SOURCE MATERIAL START
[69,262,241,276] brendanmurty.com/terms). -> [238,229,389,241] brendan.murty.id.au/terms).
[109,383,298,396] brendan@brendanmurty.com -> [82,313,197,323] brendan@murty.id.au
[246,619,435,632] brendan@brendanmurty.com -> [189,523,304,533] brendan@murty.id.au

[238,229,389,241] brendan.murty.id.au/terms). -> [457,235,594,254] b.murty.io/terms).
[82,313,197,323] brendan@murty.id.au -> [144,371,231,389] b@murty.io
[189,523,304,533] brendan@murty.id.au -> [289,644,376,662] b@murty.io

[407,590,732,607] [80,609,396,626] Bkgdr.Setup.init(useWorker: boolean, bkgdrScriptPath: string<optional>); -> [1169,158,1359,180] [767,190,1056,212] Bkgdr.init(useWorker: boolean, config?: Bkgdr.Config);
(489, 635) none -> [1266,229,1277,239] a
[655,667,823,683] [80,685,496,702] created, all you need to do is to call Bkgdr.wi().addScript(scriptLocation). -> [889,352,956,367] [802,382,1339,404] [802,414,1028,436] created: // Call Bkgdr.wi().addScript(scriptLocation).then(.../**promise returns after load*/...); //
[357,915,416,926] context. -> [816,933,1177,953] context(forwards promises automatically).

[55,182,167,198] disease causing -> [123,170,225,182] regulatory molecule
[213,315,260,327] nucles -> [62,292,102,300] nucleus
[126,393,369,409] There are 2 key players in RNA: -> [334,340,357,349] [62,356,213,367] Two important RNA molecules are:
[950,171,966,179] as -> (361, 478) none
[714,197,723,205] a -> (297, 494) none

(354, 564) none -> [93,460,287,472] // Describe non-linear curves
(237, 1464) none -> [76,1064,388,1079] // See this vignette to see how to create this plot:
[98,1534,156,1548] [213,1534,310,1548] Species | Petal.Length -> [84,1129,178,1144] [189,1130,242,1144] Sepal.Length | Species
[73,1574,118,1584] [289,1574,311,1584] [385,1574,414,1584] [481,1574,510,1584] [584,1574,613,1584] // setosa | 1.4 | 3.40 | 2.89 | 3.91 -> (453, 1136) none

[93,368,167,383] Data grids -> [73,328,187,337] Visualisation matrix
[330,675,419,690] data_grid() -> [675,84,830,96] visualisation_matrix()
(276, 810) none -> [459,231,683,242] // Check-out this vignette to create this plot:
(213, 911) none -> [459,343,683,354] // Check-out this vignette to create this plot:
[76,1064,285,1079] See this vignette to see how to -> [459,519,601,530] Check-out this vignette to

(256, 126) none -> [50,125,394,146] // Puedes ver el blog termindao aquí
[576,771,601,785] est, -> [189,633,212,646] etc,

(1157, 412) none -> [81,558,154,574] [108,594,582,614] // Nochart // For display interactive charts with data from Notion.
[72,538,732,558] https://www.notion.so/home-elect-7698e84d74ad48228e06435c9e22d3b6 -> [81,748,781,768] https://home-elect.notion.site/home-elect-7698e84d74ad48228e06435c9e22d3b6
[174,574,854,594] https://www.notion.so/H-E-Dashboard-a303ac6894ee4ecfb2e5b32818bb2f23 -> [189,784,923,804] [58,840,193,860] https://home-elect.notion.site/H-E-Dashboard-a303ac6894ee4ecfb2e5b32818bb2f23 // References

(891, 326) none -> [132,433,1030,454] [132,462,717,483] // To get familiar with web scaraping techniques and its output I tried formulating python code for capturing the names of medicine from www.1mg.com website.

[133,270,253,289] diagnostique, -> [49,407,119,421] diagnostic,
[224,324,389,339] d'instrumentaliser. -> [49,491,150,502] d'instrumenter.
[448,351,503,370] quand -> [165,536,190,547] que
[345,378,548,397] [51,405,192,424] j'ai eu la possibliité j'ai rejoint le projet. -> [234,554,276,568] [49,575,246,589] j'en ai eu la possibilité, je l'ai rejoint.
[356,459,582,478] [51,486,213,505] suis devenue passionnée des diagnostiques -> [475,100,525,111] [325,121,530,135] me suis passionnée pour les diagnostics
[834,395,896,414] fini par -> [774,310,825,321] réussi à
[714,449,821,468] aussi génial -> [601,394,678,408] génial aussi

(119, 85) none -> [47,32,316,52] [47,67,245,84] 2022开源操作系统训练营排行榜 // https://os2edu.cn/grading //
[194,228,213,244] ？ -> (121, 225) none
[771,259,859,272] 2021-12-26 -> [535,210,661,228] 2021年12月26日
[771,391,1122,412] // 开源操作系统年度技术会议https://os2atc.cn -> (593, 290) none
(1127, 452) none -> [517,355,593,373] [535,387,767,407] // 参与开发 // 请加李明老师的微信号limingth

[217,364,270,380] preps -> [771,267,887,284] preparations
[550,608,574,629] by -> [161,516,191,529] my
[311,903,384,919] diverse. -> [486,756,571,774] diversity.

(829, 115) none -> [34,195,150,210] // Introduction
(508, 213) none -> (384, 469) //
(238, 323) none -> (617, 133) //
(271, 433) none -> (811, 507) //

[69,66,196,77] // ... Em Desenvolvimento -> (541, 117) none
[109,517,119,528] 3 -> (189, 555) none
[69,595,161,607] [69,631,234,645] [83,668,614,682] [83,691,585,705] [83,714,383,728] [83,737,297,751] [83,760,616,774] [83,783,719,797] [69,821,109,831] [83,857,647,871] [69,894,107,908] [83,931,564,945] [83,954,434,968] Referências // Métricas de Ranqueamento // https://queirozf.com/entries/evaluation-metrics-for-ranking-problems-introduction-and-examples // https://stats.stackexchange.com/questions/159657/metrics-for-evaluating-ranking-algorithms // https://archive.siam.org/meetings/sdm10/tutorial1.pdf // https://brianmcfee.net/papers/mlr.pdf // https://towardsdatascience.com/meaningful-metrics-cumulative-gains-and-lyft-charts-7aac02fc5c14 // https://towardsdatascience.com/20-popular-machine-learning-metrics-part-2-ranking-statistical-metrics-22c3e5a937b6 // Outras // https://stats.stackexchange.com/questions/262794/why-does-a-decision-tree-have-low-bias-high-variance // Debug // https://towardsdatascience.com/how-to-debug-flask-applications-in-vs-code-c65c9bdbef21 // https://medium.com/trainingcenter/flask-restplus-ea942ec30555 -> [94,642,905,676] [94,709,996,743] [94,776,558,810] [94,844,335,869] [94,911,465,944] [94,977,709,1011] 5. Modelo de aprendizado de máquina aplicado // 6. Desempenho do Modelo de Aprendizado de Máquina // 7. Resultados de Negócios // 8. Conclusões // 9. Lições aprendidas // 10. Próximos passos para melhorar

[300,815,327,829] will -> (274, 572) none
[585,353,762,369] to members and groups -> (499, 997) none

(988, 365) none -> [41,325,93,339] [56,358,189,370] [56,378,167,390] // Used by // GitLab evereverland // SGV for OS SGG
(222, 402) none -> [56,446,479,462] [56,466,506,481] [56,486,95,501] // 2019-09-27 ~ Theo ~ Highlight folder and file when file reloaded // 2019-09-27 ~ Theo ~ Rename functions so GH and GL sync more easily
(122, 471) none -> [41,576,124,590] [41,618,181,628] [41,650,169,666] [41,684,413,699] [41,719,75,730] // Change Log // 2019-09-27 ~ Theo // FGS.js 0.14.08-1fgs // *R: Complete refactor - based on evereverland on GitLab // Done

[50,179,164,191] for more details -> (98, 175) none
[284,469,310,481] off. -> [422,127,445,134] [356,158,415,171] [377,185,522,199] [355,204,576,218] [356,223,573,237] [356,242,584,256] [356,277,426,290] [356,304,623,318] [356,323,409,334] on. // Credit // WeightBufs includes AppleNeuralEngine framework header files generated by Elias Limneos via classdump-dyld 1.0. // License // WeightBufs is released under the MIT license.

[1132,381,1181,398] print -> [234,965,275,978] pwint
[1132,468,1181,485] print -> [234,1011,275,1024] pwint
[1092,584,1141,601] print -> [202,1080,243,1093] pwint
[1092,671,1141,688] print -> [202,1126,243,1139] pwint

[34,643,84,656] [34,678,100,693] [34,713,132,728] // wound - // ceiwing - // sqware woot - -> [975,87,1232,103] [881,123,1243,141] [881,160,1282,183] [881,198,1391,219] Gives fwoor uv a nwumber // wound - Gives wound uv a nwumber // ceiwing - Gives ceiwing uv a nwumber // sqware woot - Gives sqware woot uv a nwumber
SOURCE MATERIAL END
Exact duplication is required for the lines above, from the line that contains "[189,523,304,533] brendan@murty.id.au ->" to the line that contains "(489, 635) none -> [1266,229,1277,239] a", inclusive; omit all others.

[189,523,304,533] brendan@murty.id.au -> [289,644,376,662] b@murty.io

[407,590,732,607] [80,609,396,626] Bkgdr.Setup.init(useWorker: boolean, bkgdrScriptPath: string<optional>); -> [1169,158,1359,180] [767,190,1056,212] Bkgdr.init(useWorker: boolean, config?: Bkgdr.Config);
(489, 635) none -> [1266,229,1277,239] a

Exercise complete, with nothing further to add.